L’altro protagonista, il “Tumact me Tulez”, ovvero tagliatelle con mollica di pane fritta con noci tostate in un sugo di alici e filetto di pomodoro, preparato da personale specializzato della scuola Alberghiera di Melfi, ha attirato tanta gente, nonostante il tempo incerto, per la sua degustazione. Non è mancata la solidarietà dal Comune e Associazioni per Amatrice, paese colpito dal terremoto, con la degustazione di “un bicchiere di vino per Amatrice”.

Barile vino che zampilla dalla fontana dello steccato
Barile vino che zampilla dalla fontana dello steccato

La degustazione del piatto tipico arbereshe e del vino Doc Aglianico del Vulture è stata affiancata da stand espositivi delle eccellenze enogastronomiche lucane ( tra queste lo stand della pro-loco di Rionero, gemellata con quella di Barile, dove sono state degustate ravioli con la ricotta). Un evento adatto per un pubblico amante dell’eno-gastronomia ( presenti stand oltre dei locali, anche di prodotti di qualità, come il noto formaggio “Canestrato” di Moliterno, prodotti biologici dell’azienda agricola “Armiento” di Tolve). In largo Steccato Show Cooking con le abilità culinarie dello chef Giuseppe Sciaraffa di Barile.Un importante momento di valorizzazione della tradizione Arbereshe con la presentazione del romanzo di Alban Kraja “Skanderbeg…

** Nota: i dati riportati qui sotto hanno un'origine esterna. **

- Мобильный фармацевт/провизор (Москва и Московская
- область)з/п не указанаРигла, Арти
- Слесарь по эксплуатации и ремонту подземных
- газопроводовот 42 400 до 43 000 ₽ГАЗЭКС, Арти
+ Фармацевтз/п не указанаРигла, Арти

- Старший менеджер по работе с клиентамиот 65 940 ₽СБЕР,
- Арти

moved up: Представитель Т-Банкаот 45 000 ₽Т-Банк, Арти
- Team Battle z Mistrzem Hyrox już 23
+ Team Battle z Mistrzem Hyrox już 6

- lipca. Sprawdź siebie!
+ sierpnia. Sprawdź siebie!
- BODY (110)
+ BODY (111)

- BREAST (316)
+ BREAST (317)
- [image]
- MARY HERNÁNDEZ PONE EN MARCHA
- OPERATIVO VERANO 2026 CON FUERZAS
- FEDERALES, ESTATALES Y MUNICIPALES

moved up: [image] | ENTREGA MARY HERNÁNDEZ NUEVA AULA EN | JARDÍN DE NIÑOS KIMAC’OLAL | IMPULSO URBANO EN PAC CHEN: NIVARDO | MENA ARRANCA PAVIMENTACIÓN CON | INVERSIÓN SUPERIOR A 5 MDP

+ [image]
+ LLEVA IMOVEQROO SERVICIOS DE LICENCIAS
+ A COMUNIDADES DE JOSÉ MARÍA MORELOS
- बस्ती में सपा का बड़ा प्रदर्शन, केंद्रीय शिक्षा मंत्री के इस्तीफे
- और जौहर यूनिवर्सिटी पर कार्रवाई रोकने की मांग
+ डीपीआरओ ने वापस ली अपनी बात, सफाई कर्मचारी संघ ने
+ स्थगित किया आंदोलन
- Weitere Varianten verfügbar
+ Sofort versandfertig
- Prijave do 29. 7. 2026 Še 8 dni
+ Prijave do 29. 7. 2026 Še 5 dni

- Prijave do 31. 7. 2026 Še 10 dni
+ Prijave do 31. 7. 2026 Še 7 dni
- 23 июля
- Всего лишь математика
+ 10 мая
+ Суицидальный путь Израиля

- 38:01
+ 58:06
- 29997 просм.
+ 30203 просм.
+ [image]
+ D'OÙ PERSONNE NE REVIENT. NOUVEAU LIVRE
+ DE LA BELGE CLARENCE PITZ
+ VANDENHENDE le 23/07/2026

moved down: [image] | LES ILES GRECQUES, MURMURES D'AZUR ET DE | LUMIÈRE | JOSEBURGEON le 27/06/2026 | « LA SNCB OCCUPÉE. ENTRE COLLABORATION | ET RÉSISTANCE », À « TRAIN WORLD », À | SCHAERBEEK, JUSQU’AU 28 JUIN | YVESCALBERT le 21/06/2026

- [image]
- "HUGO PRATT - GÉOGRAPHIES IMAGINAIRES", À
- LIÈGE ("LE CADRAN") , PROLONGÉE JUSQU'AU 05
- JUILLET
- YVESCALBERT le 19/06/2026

La Campagna d’Italia” a cura di Edizioni Madre in collaborazione con l’Amministrazione Comunale e l’Istituto comprensivo barilese.A seguire un delizioso laboratorio con una raffinata degustazione a cura del Consorzio Viticoltori Barile e la Compagnia del Sigaro di Potenza.

Una collettiva di Pittura, scultura e grafica a cura di “Basilicata in Arte”, presieduta da Antonio Volonnino, con opere su Skanderbeg e Madre Teresa di Calcutta, ha impreziosito l’evento.La diretta di Radio Vulture dei f.lli Sacco ha dato risalto a ciò che accadeva a Barile.Nei due giorni spazio anche alla musica in Largo Garibaldi col Concerto “Progetto Sanacore”, con ritmi del Sud, dai canti popolari, alla pizzica e taranta. Chiusura col concerto “Balca Bandanica”, ritmi balcanici.